Isn’t this the case with Numenta’s implementation too? The implementation activates all the cells in a column when a feedforward activity is not predicted and there aren’t any matching (looser version of predictive) distal dendrites. Am I missing something? You underlined that paCLA has less sparse bursting while it has a couple of cells bursting compared to Numenta’s implementation which bursts all the cells in case of false negatives. Shouldn’t it be the other way around?
After reading the paper one more time, I haven’t seen any mentions about synapse bumps or cell boosts to help inactive cells become potential participants when they never get used. Is this the case or you just did not mention it? If it is the case, how do you create the competition to utilize the most out of all the columns?
I believe the reason for this is temporal pooling. My question would be, why do you explicitly need two vectors? As long as you know whether an active cell is bursting or predicted you can adapt the temporal pooling synapses. Is there any other usage for the two separate vectors?
By the way, I am not trying to find holes in the work, just trying to understand. I have been reading the mailing lists for over 2 years now and you are one of the few that I know by name because of your comments.
NuPIC activates all the cells in bursting (unpredicted) columns, but then chooses one to do learning on, and this cell only does distal learning (to reinforce its distal inputs). paCLA (not yet fully implemented) has a variable number of bursting cells, which are those whose total depolarisation exceeds that of the column (minus its bonus).

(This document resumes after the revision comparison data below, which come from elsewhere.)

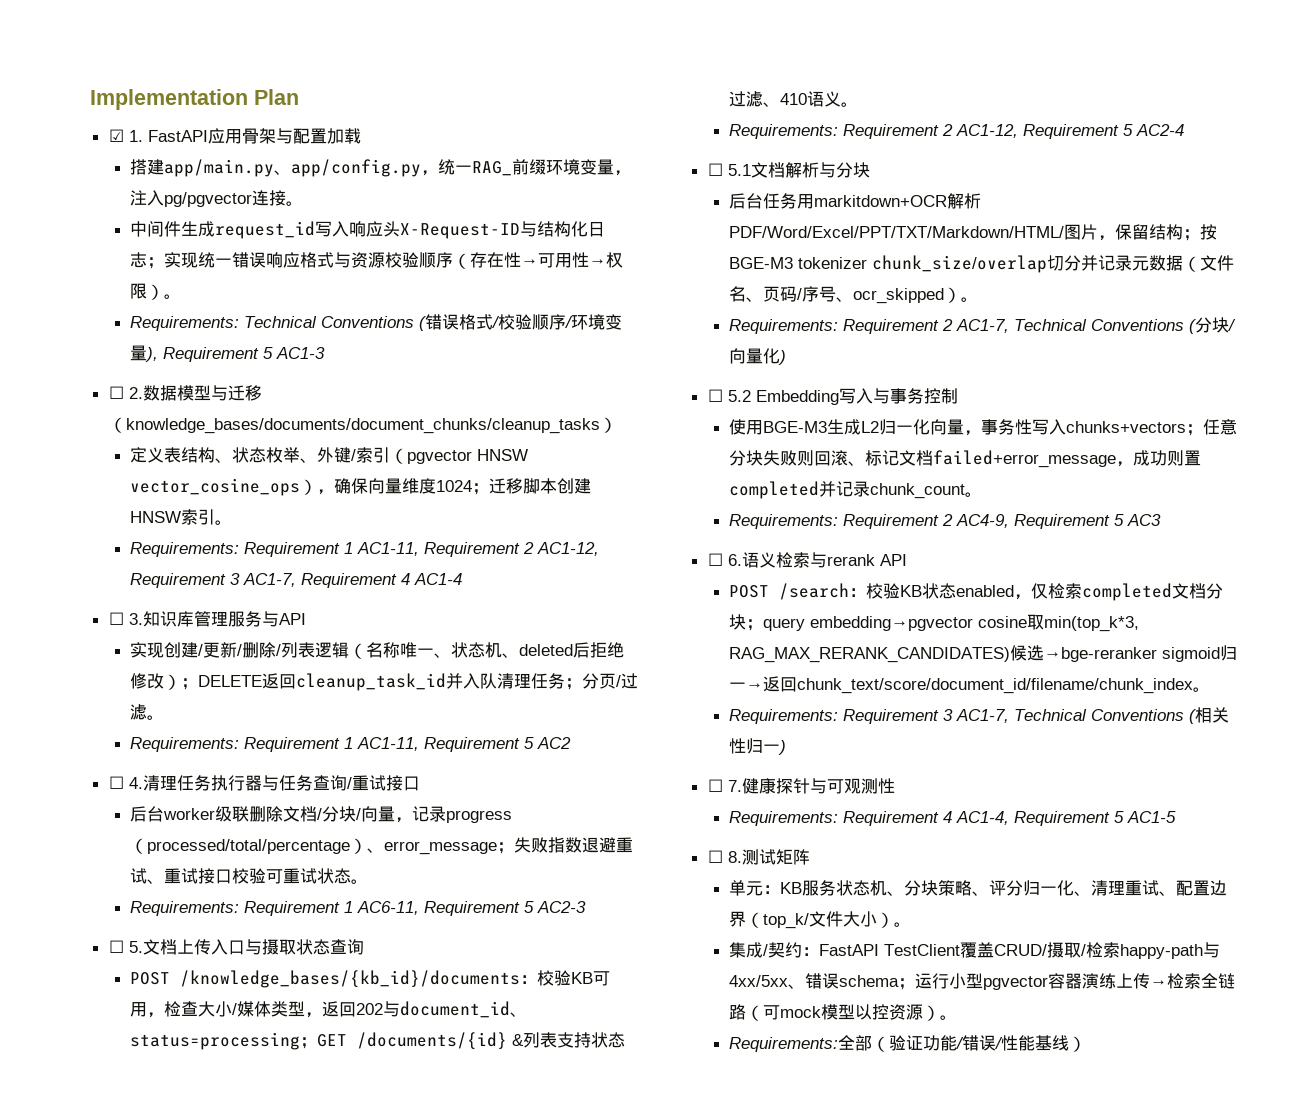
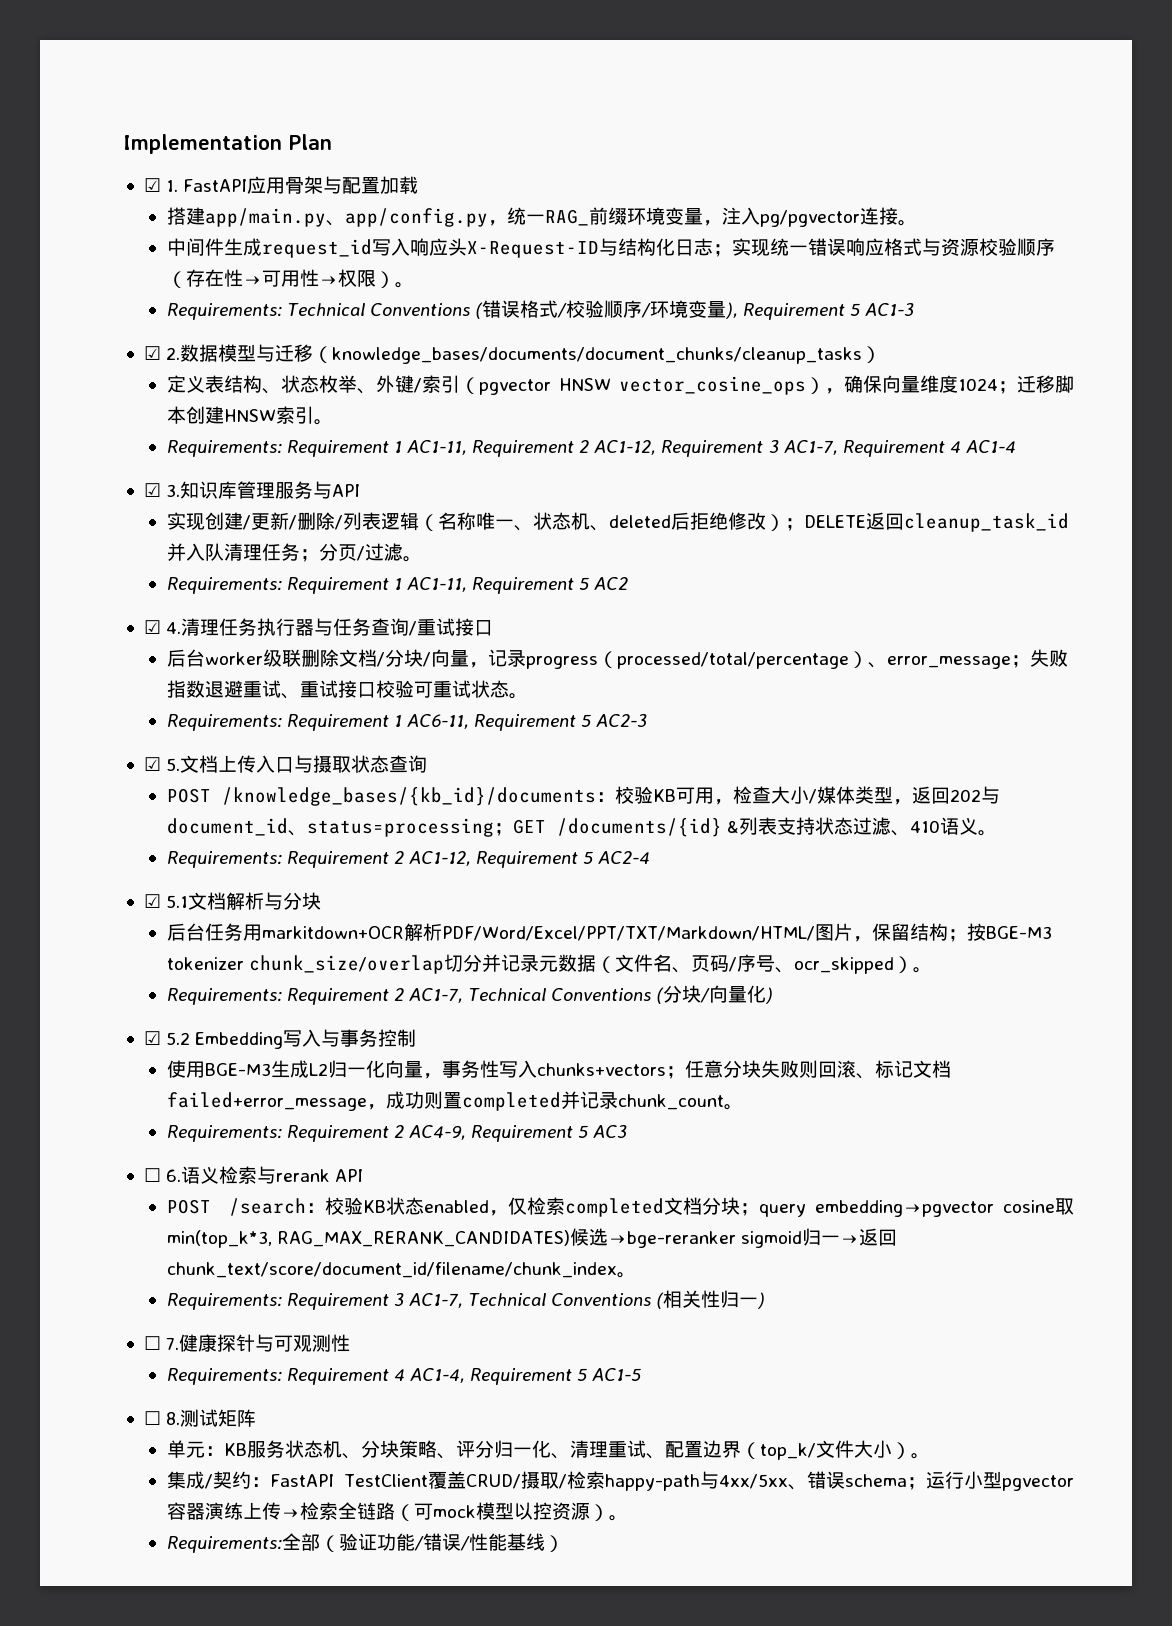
- ☐ 2.数据模型与迁移（knowledge_bases/documents/document_chunks/cleanup_tasks）
+ ☑ 2.数据模型与迁移（knowledge_bases/documents/document_chunks/cleanup_tasks）
- ☐ 3.知识库管理服务与API
+ ☑ 3.知识库管理服务与API
- ☐ 4.清理任务执行器与任务查询/重试接口
+ ☑ 4.清理任务执行器与任务查询/重试接口
- ☐ 5.文档上传入口与摄取状态查询
+ ☑ 5.文档上传入口与摄取状态查询
- ☐ 5.1文档解析与分块
+ ☑ 5.1文档解析与分块
- ☐ 5.2 Embedding写入与事务控制
+ ☑ 5.2 Embedding写入与事务控制

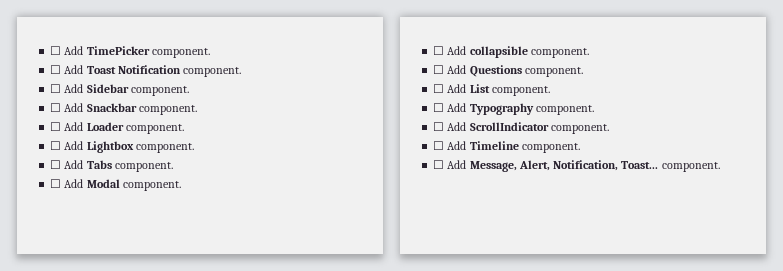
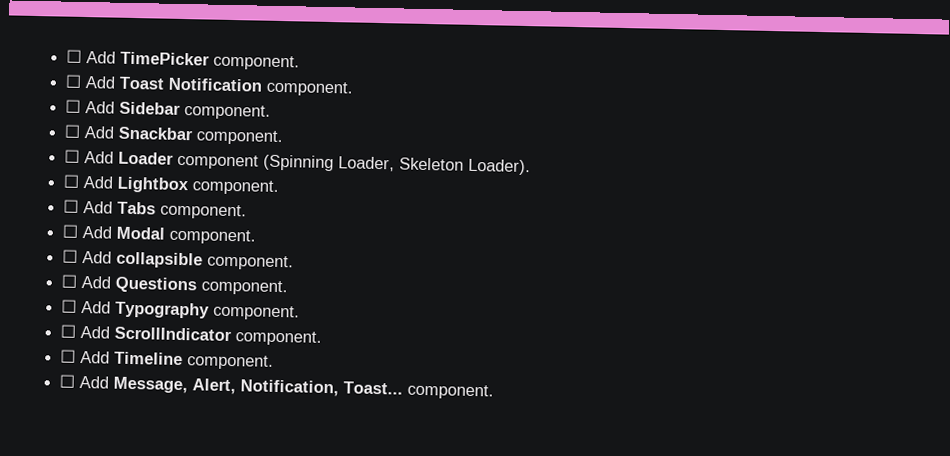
- ☐ Add Loader component.
+ ☐ Add Loader component (Spinning Loader, Skeleton Loader).
- ☐ Add List component.

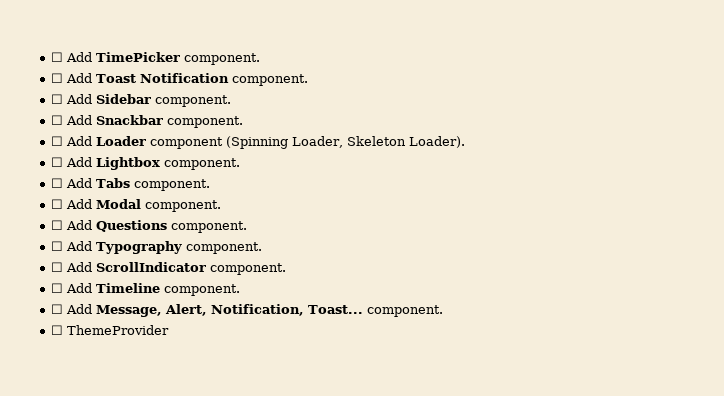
- ☐ Add collapsible component.
+ ☐ ThemeProvider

More importantly, NuPIC layers output the columnar SDR as input to the next Layer, so its sparsity is fixed. paCLA outputs the cellular SDR (from which you can derive the columnar SDR) which varies in sparsity by a factor varying by 1/cols to cellsPerColumn/cols.
I didn’t mention many engineering details such as boosting, as the fundamental details of the algorithms are difficult enough to digest.
On your second question, the one (columnar) SDR is a sum of two orthogonal vectors - predicted and bursting. You can tell which is which from how many cells share their column index, and you can identify the per-column prediction error by the same counting method.
Temporal Pooling is a client of this functionality, not its implementation. In addition, every layer does paCLA but not every layer does extensive or dominant Temporal Pooling.
I would love to know if there are some practical outcomes of this. On paper, it looks something drastic and it would definitely change temporal representations fundamentally but I cannot say exactly what kind of change it will make. Do you have a good analogy/story that we can relate about it?
Oh I see, so we have more information about anything to do with classifications as well. This could also be incorporated into adapting synapses. Does paCLA use per-column prediction error directly in adapting synapses in anyway?
This is how I do it too in my implementation. On top of sparsity, the inputs encapsulate any temporal information this way and similar representations becomes more decoupled because of this.